Task: Where does the string "Case" appear in the records? Copy each line that holds it.

Data extract:
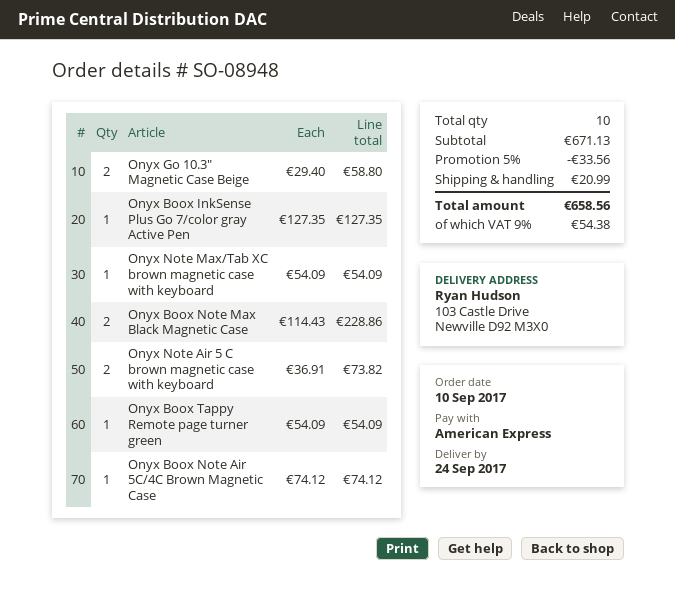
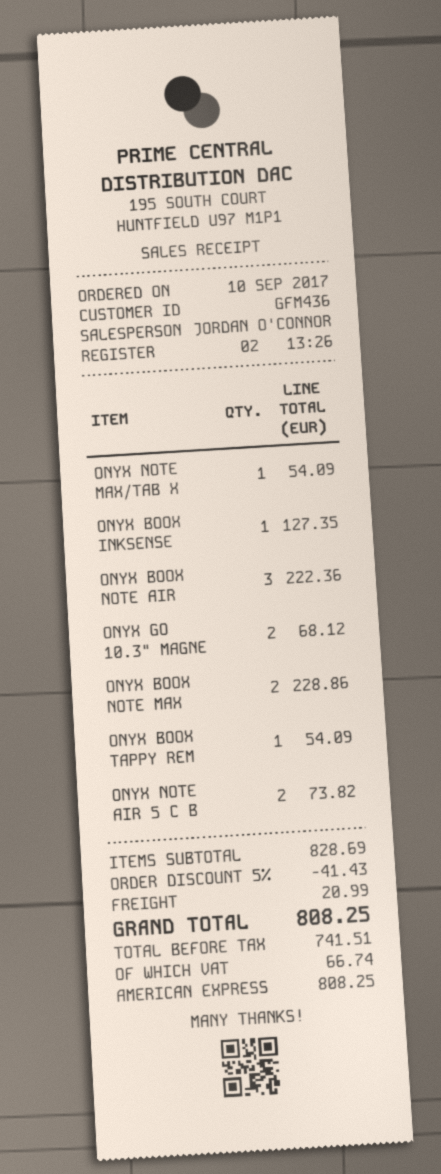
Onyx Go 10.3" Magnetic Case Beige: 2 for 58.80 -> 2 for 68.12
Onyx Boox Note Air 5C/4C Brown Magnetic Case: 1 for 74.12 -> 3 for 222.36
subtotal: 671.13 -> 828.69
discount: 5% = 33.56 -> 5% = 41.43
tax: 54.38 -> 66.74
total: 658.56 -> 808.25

Answer area:
Onyx Go 10.3" Magnetic Case Beige: 2 for 58.80 -> 2 for 68.12
Onyx Boox Note Air 5C/4C Brown Magnetic Case: 1 for 74.12 -> 3 for 222.36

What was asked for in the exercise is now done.